§ Your instructions: After locating the line that contains "shipping: none -> 31.16" in the records below, write out exactly that line and each line after it through the one that contains "total: 1868.50 -> 1643.76", and nothing else.

§ The data:
▽

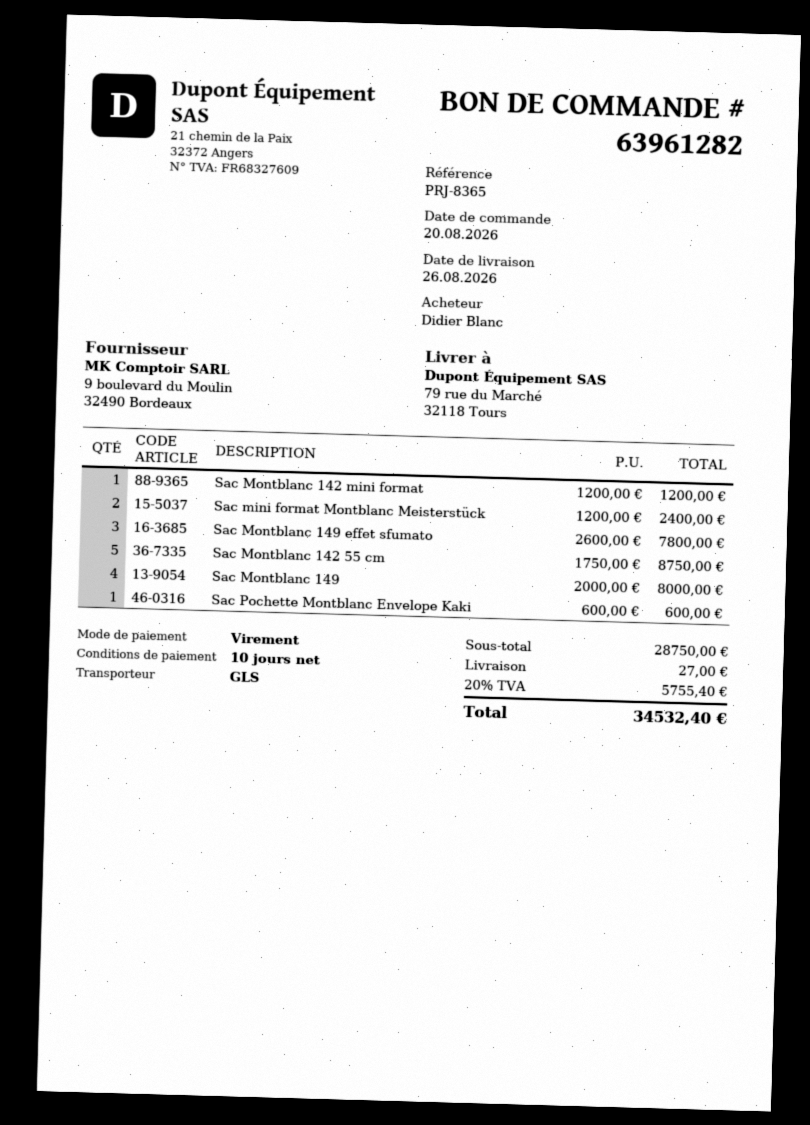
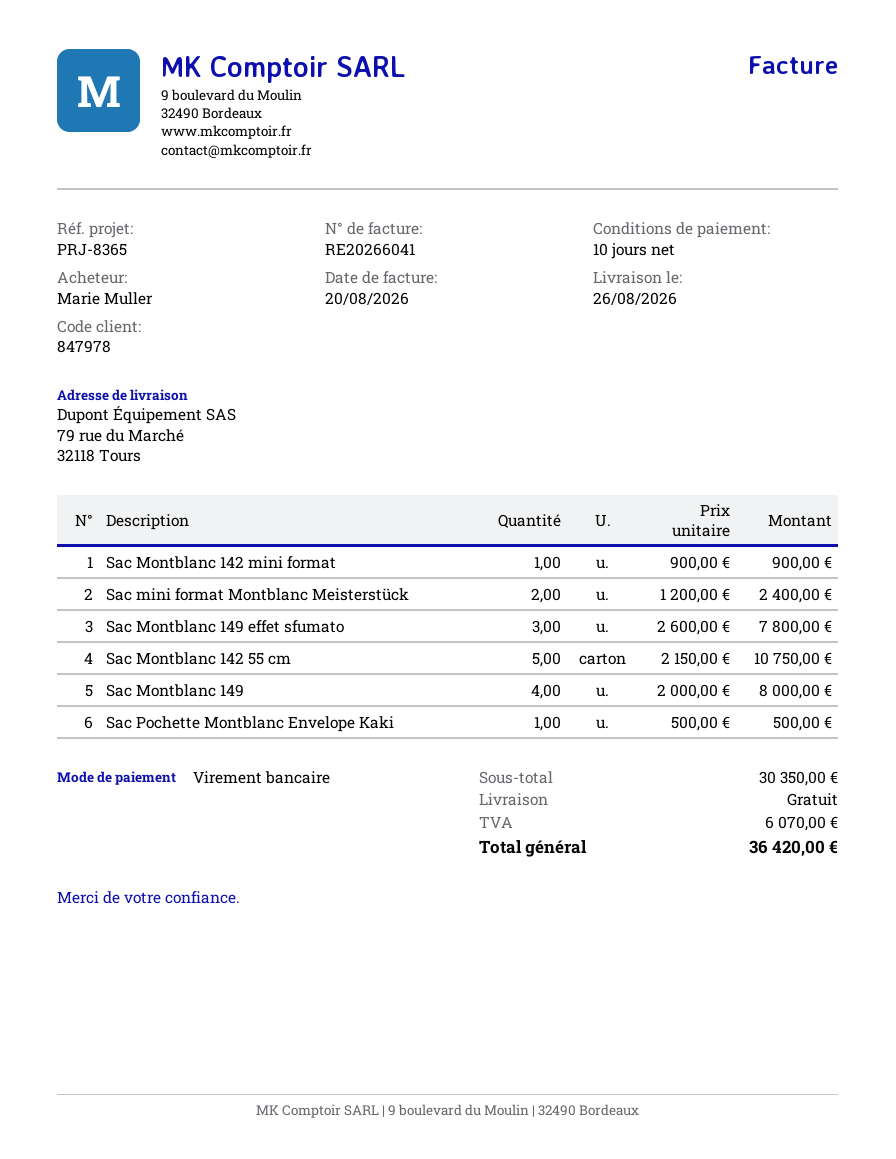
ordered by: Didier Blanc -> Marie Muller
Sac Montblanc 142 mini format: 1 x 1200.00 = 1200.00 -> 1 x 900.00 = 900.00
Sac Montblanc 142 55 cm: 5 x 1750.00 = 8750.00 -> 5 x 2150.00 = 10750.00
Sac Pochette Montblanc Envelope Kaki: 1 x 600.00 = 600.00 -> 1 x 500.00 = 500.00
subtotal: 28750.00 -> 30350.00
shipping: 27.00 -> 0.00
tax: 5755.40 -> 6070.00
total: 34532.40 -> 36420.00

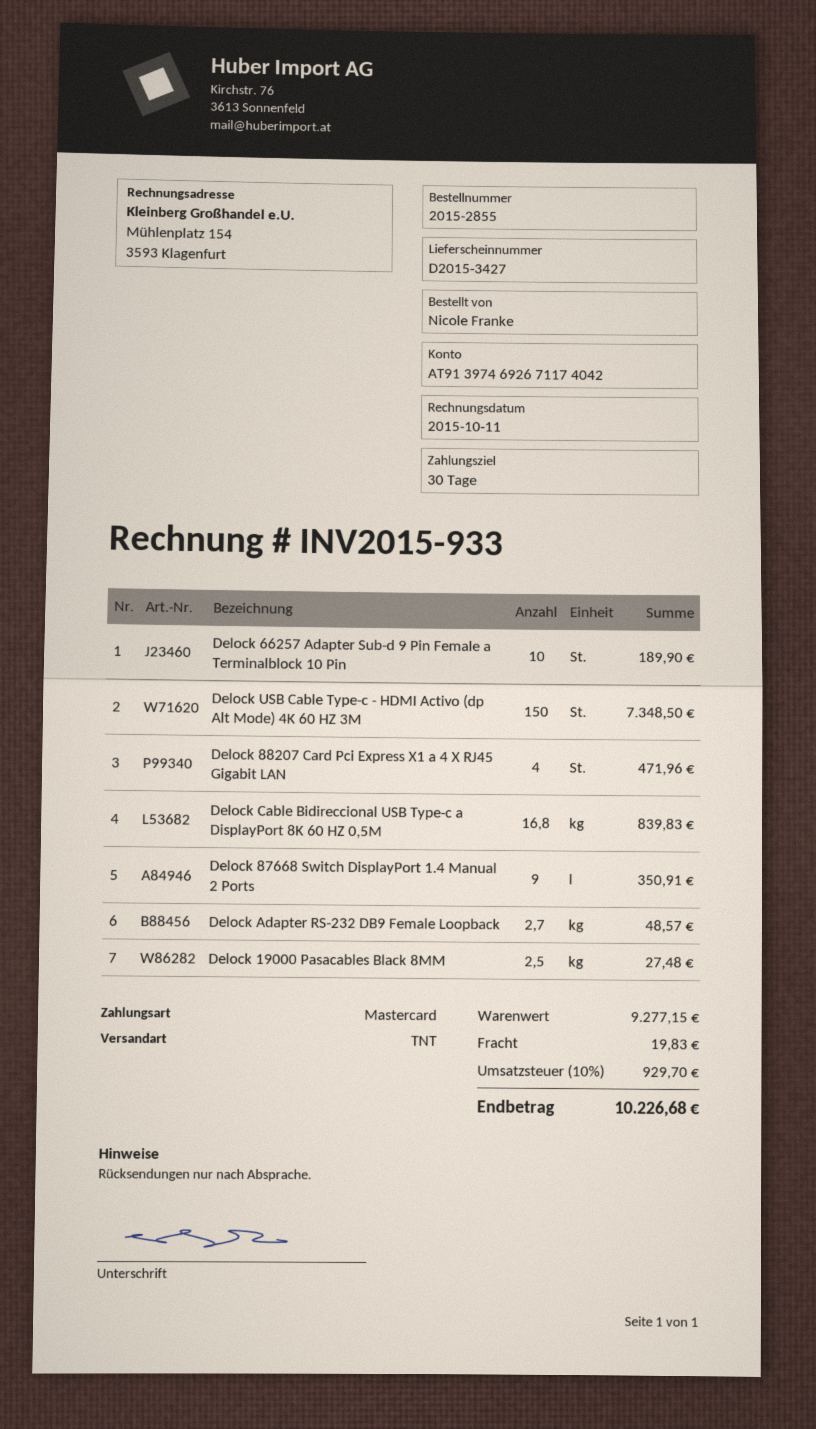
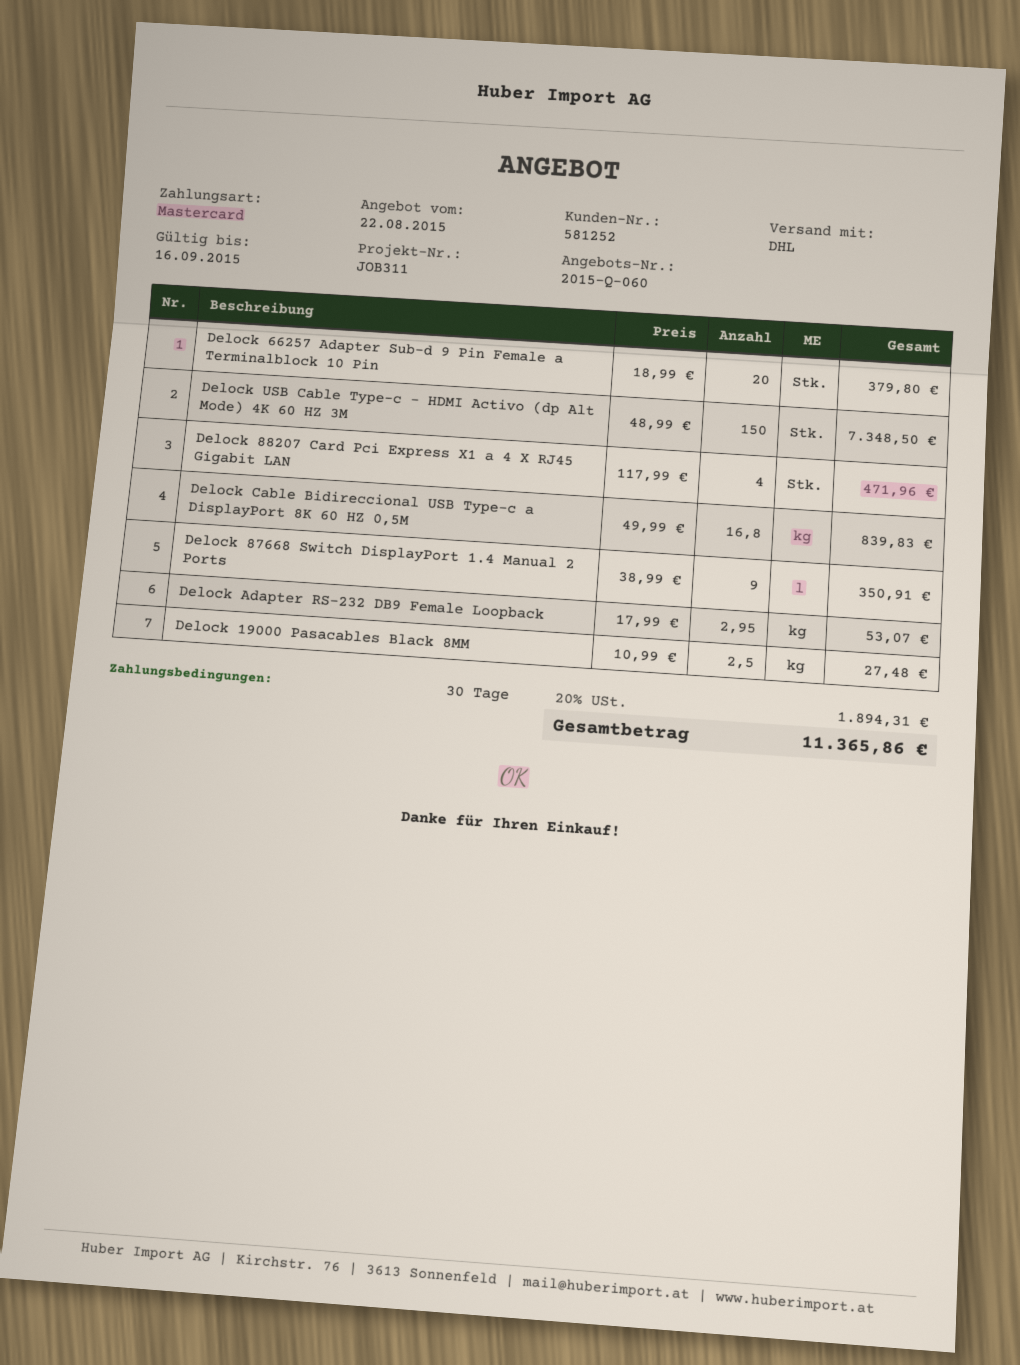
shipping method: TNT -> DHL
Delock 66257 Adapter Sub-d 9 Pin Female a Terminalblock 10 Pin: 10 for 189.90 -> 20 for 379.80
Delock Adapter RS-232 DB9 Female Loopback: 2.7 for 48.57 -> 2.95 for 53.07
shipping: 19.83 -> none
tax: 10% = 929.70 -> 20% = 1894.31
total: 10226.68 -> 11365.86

△
▽

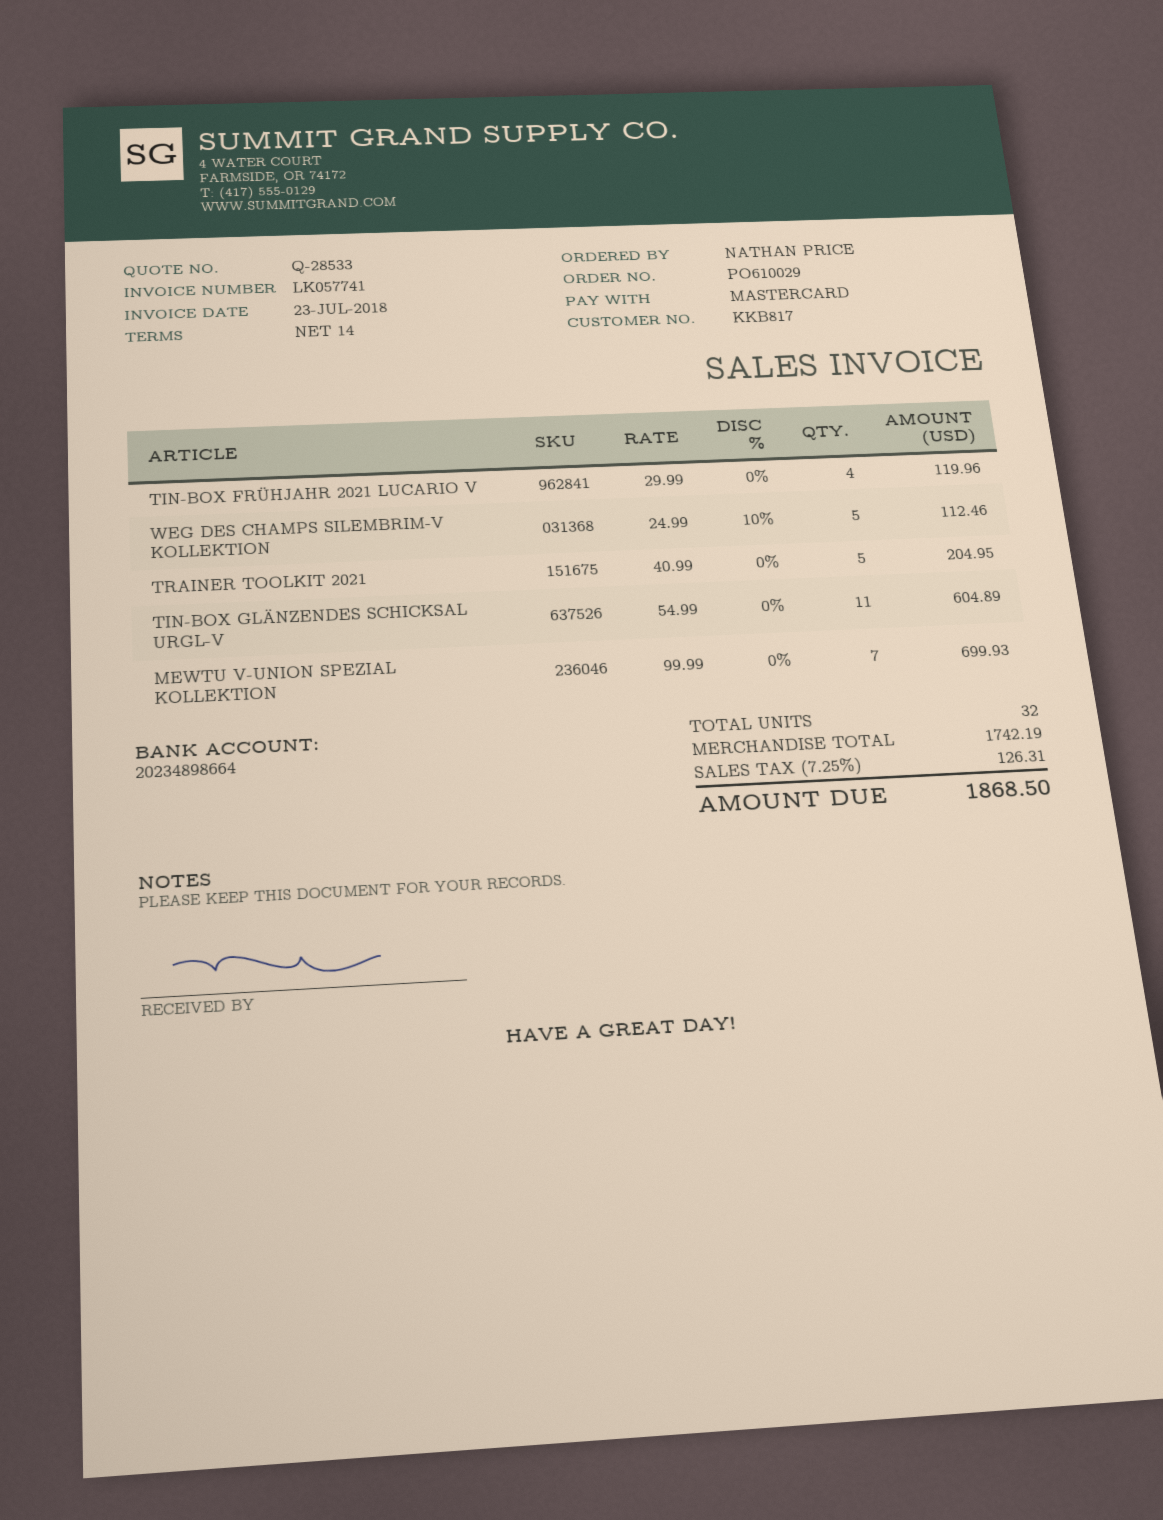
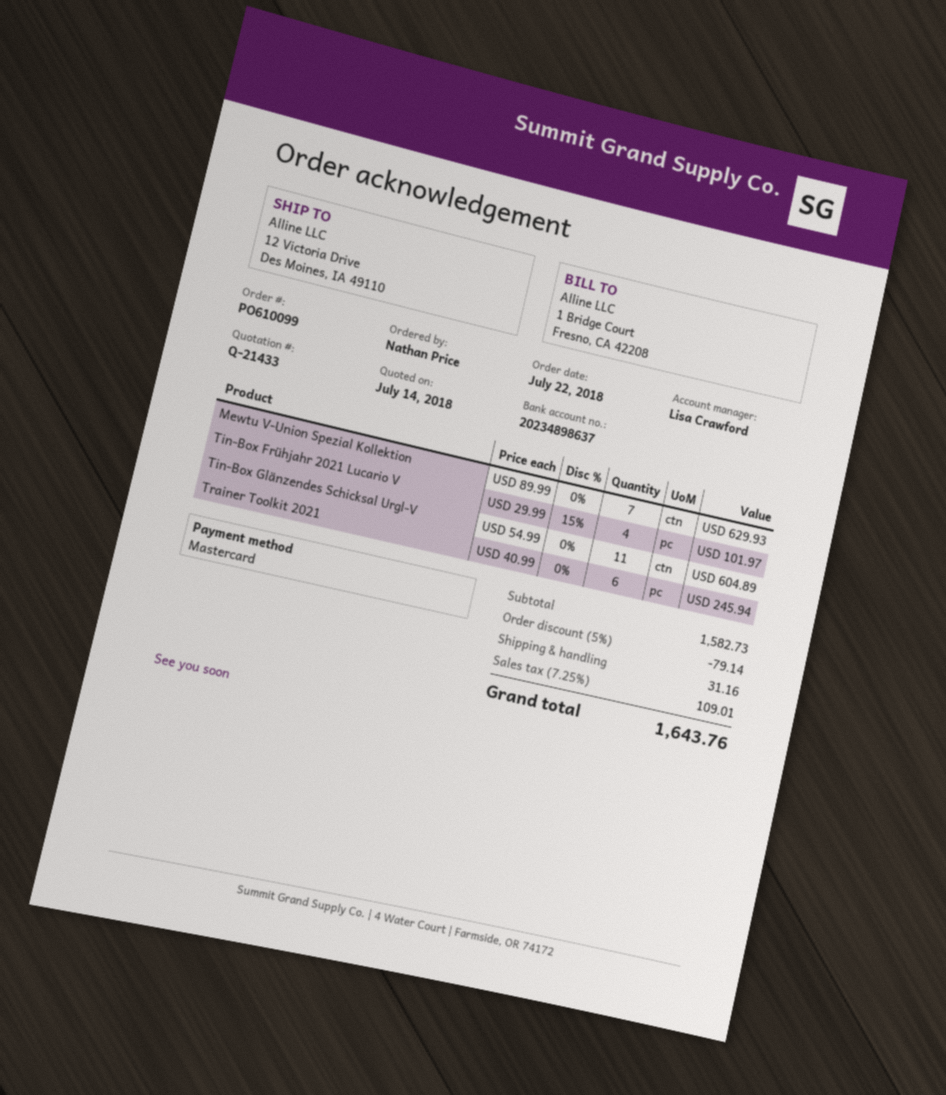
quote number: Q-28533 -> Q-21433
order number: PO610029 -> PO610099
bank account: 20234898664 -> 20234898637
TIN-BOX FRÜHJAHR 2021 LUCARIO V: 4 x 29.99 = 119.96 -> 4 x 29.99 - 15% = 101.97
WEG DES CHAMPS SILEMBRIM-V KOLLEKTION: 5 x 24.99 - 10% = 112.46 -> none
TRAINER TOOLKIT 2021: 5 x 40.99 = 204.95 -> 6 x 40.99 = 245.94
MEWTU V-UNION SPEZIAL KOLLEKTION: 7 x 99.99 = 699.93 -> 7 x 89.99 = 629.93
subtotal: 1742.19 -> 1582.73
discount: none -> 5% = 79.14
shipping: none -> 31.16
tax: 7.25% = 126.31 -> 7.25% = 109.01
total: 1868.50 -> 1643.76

△

§ Result of this exercise:
shipping: none -> 31.16
tax: 7.25% = 126.31 -> 7.25% = 109.01
total: 1868.50 -> 1643.76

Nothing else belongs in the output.